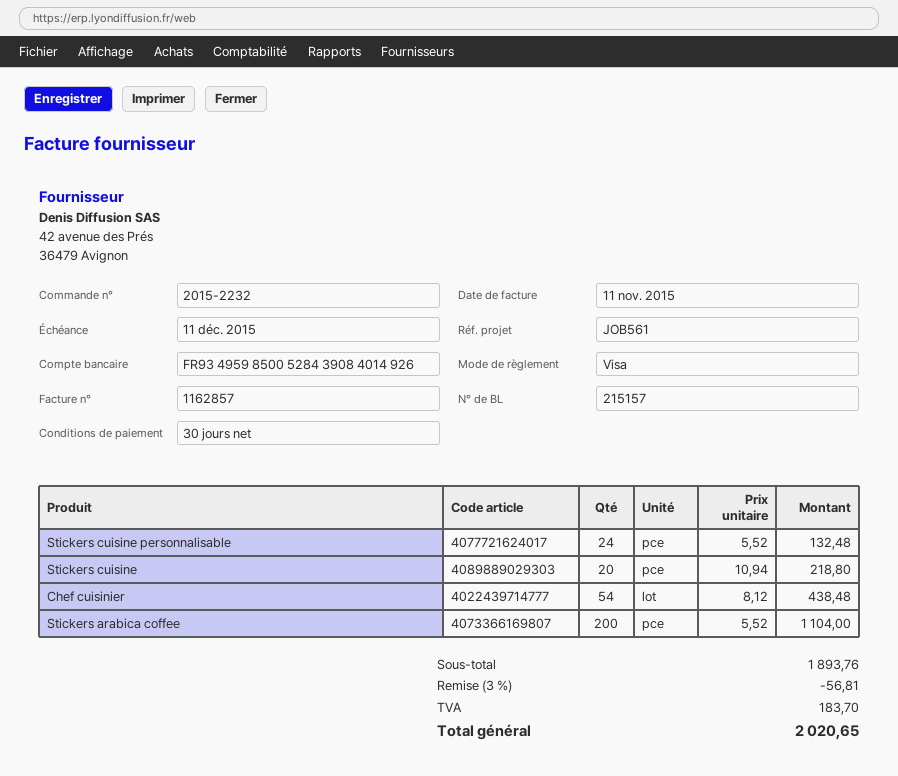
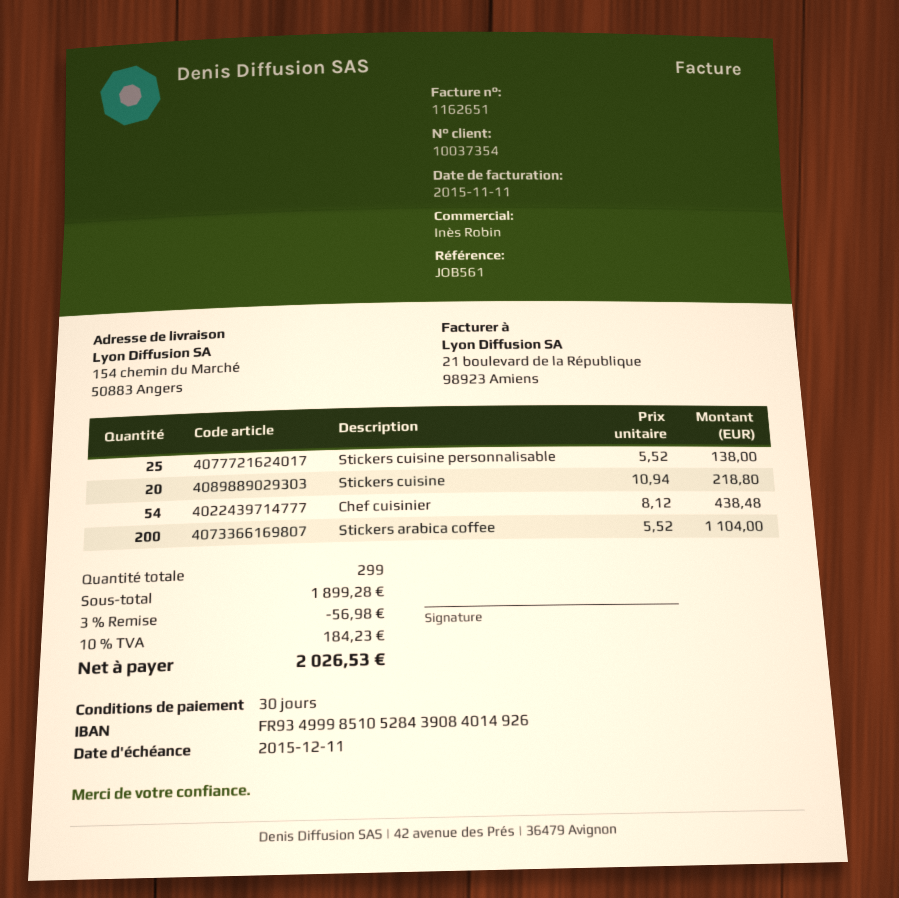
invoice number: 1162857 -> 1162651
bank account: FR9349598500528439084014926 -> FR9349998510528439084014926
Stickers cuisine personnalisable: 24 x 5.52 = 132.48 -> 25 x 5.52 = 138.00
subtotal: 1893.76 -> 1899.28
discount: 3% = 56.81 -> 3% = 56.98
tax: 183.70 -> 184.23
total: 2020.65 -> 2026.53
■ ■ ■
▶ _Requirement_
Repeat the preceding records exactly but drop the images.

▶ _Problem solution_
invoice number: 1162857 -> 1162651
bank account: FR9349598500528439084014926 -> FR9349998510528439084014926
Stickers cuisine personnalisable: 24 x 5.52 = 132.48 -> 25 x 5.52 = 138.00
subtotal: 1893.76 -> 1899.28
discount: 3% = 56.81 -> 3% = 56.98
tax: 183.70 -> 184.23
total: 2020.65 -> 2026.53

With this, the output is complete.